Given that α-IL-23 mAb treatment alone resulted in modest suppression of established B16F10 lung metastases, we next wanted to assess whether the combination of α-IL-23 mAb and IL-2 immunotherapy could result in improved therapeutic efficacy. In addition, we also wanted to determine the optimal time point for the administration of these two agents (Fig. 4). Similar to the experiment above, groups of WT mice were injected i.v. with a high dose of B16F10 tumors on day 0 (Fig. 4A). As expected, treatment with both α-IL-23 mAb and IL-2 on day 1 prior to tumor inoculation resulted in the best level of suppression compared with similar groups of mice that were treated with cIg and IL-2 on day −1 (P = 0.0079; Fig. 4A). Importantly, combination treatment in groups of mice also significantly reduced day 7 established B16F10 lung metastases compared with similar groups of mice that received either IL-2 or α-IL-23 mAb on day 7 (P = 0.0465). Interestingly, no decrease in lung metastases was observed in groups of mice that were first treated with α-IL-23 mAb on day −1 followed by IL-2 therapy on day 7 or those that were treated with IL-2 on day −1 followed by α-IL-23 mAb on day 7. We next assessed whether the order of treatment affected therapeutic efficacy in WT mice bearing established day 7 B16F10 lung metastases (Fig. 4B). Generally, IL-2 treatment of tumor-bearing mice in combination with α-IL-23 mAb therapy administered at the stated time points could all significantly decrease B16F10 lung metastases compared with similar groups of mice treated with α-AGP3 (P = 0.012). However, neutralization of IL-23 with α-IL-23 mAb on days 5 to 7 followed by IL-2 therapy on day 7 resulted in the optimal decrease in lung metastases (P = 0.016) compared with those that were treated with IL-2 on day 7 and α-IL-23 mAb on either day 7 or days 7 to 9. Indeed, the schedule of α-IL-23 mAb treatment on days 5 to 7 followed by IL-2 therapy on day 7 generally resulted in the best therapeutic effect as observed in 3 other different experimental lung metastases models (Supplementary Fig. 1).

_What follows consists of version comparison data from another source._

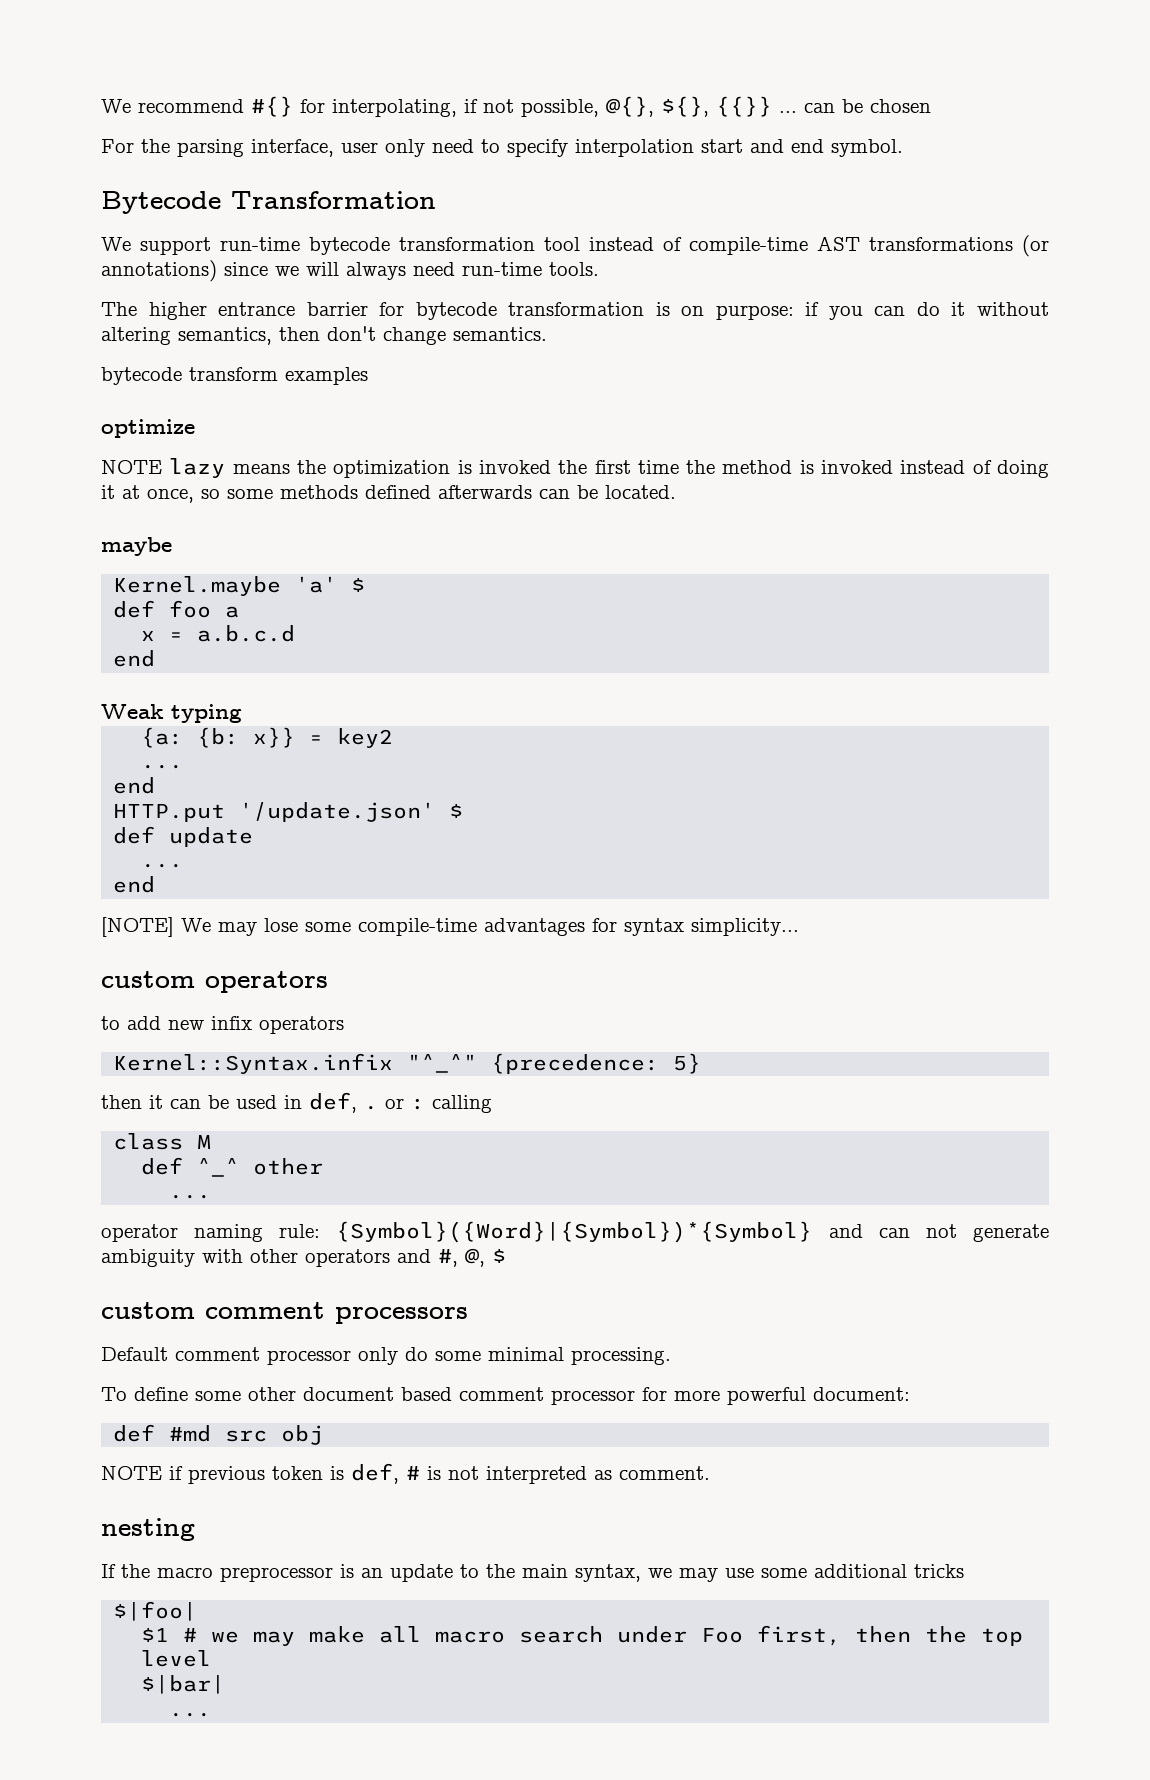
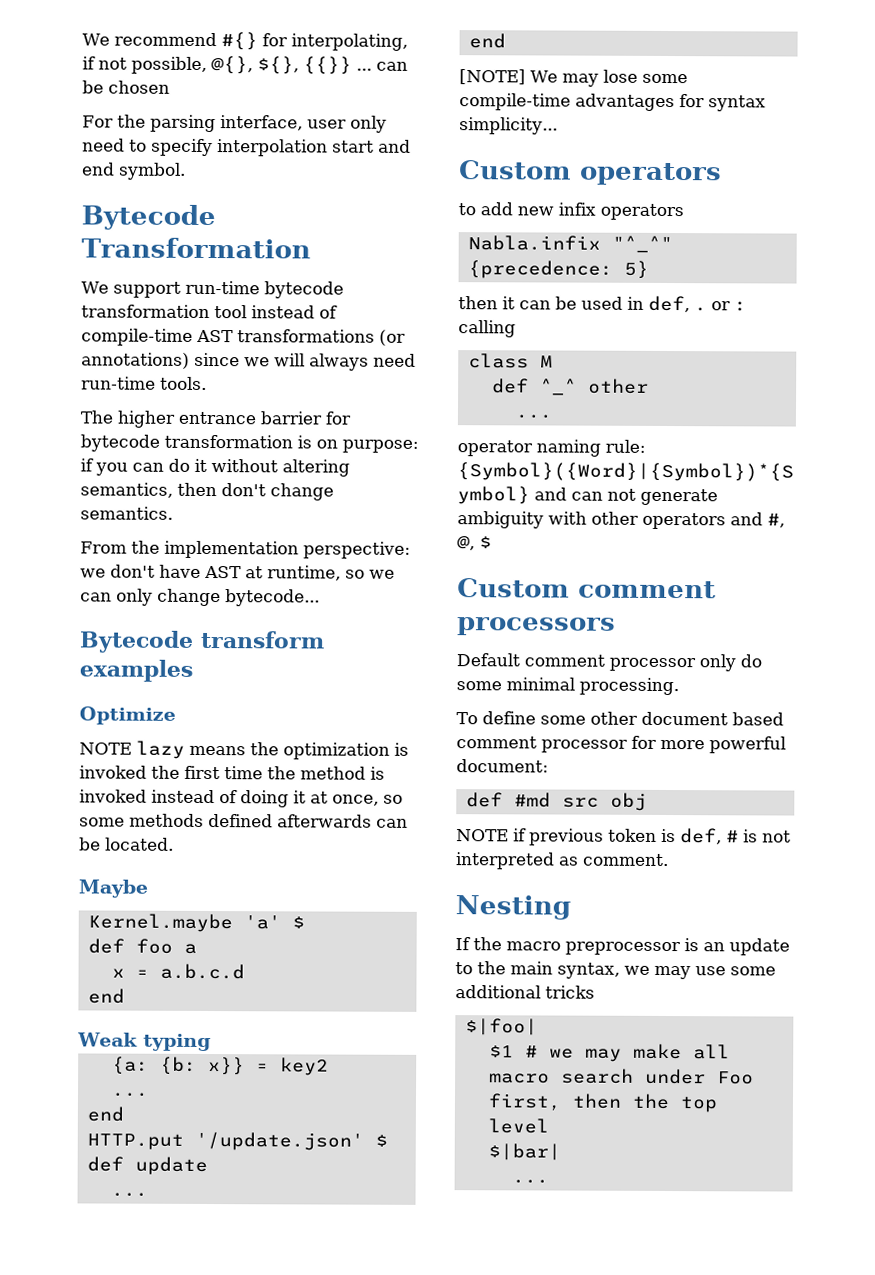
- bytecode transform examples
+ From the implementation perspective: we don't have AST at runtime, so we can only change bytecode...
+ Bytecode transform examples
- optimize
+ Optimize
- maybe
+ Maybe
- custom operators
+ Custom operators
- Kernel::Syntax.infix "^_^" {precedence: 5}
+ Nabla.infix "^_^" {precedence: 5}
- custom comment processors
+ Custom comment processors
- nesting
+ Nesting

Since NK cells control B16F10 lung metastases, we next sought to determine whether NK cell proportions, numbers, and cytotoxic function were enhanced in tumor-bearing mice following α-IL-23 mAb and/or IL-2 treatment in combination (Supplementary Fig. 2). Analysis of these parameters revealed that all treatments did not dramatically modulate NK cell proportions and NK cell numbers in the lungs or spleen other than a trend toward increased NK cell proportion and number in the lungs of IL-2–treated mice and a lower proportion of NK cells in the lungs of α-IL-23 mAb–treated mice (Supplementary Fig. 2A–D). Not surprisingly, IL-2 dramatically increased the cytotoxic activity of both lung and spleen mononuclear cells (MNC; Supplementary Fig. 2E and F). However, more importantly, α-IL-23 mAb significantly increased the cytotoxic activity of lung MNCs, but not spleen MNCs, in mice additionally treated with cIg (α-AGP3) or IL-2. When correcting for NK cell proportion, this increase in cytotoxicity is even greater following α-IL-23 mAb treatment. Overall, these data suggested that α-IL-23 mAb and IL-2 therapy can impact on a range of established experimental lung metastases and that the regimen of first neutralizing IL-23, followed by IL-2 therapy to activate NK cells, may produce the best therapeutic outcome.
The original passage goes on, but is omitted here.